Secondo Calandrini, la sinistra utilizza in modo strumentale i dati relativi all’aumento del gettito fiscale, ignorando volontariamente che tale incremento è conseguenza diretta di una maggiore occupazione e di maggiori redditi generati dalle politiche economiche governative. L’aumento delle entrate tributarie sarebbe dunque il risultato naturale di più persone che lavorano e di una economia più dinamica, piuttosto che il frutto di maggiori imposizioni fiscali.

A partire da ottobre 2022, il governo ha implementato una delle più significative riduzioni fiscali degli ultimi decenni. L’accorpamento dei primi due scaglioni Irpef ha abbassato l’aliquota dal 25% al 23% per i redditi fino a 28 mila euro, con effetti positivi concreti per milioni di lavoratori dipendenti. Contemporaneamente è stato potenziato il taglio del cuneo fiscale per i redditi fino a 40 mila euro, aumentando l’importo netto percepito in busta paga.

Per i contribuenti con redditi fino a 32 mila euro è stata introdotta una detrazione fissa di 1.000 euro, progressivamente ridotta fino alla soglia dei 40 mila euro. Il governo ha inoltre lanciato l’iniziativa “più assumi meno paghi”, che consente una deduzione del costo del lavoro del 120% e fino al 130% per le categorie considerate svantaggiate.
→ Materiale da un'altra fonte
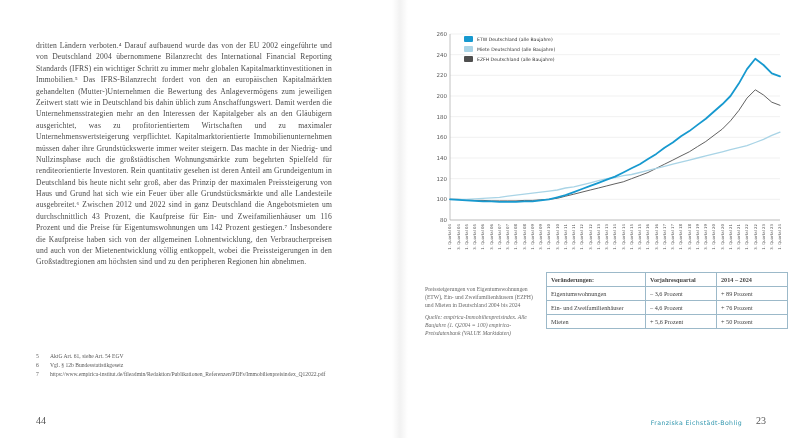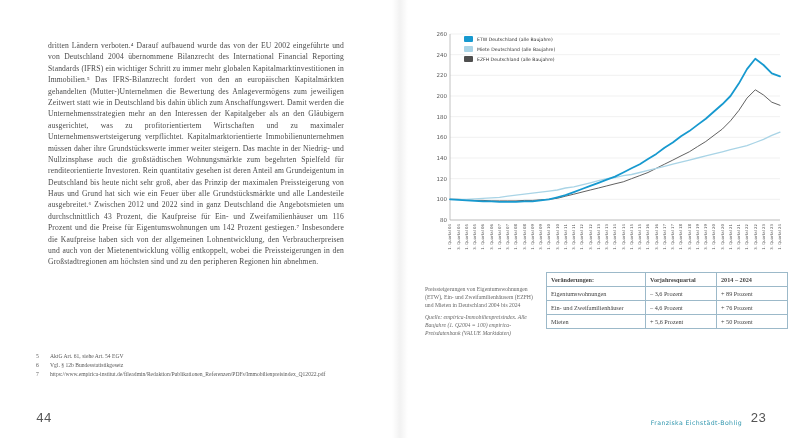"dritten Ländern verboten.⁴ Darauf" .body-text { margin-left: 12px -> none }
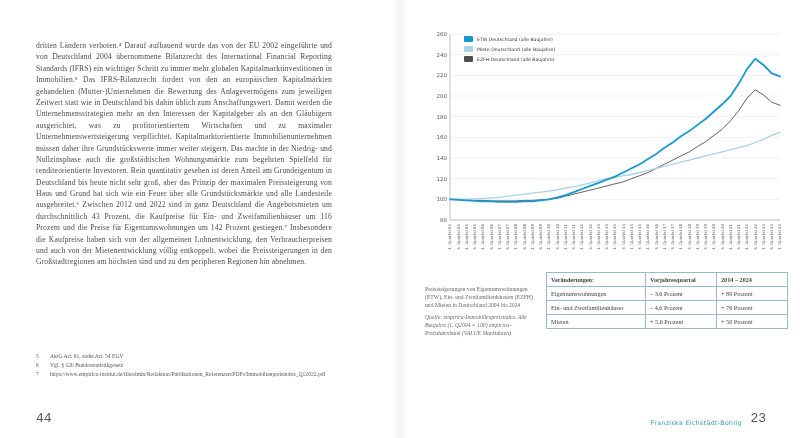"44" .pagenum { font-family: Liberation Mono, monospace -> none; font-size: 13px -> 10px }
In ambito occupazionale, sono stati previsti esoneri contributivi totali o parziali fino a 8 mila euro per le assunzioni di giovani under 35, donne disoccupate e lavoratori provenienti dal Mezzogiorno. Sul fronte delle imprese, la tassazione sugli utili reinvestiti è stata ridotta dal 24% al 20%. Per autonomi e partite Iva la soglia di fatturato per accedere al regime forfettario è stata innalzata a 85 mila euro.

In campo sociale, l’esecutivo ha aumentato il bonus mamme da 40 a 60 euro mensili per le lavoratrici con almeno due figli e indicatore Isee fino a 40 mila euro. È stato inoltre introdotto l’esonero contributivo totale per le lavoratrici con tre o più figli e rafforzate le misure relative al congedo parentale.

Secondo Calandrini, questi provvedimenti dimostrano come il governo stia restituendo risorse a chi produce, lavora e genera occupazione, piuttosto che aumentare la pressione fiscale. La differenza fondamentale rispetto agli approcci precedenti consisterebbe nel fatto che l’attuale amministrazione sostiene l’economia reale, mentre la sinistra avrebbe difeso una stagione caratterizzata da bonus redistributivi senza effetti sulla crescita economica.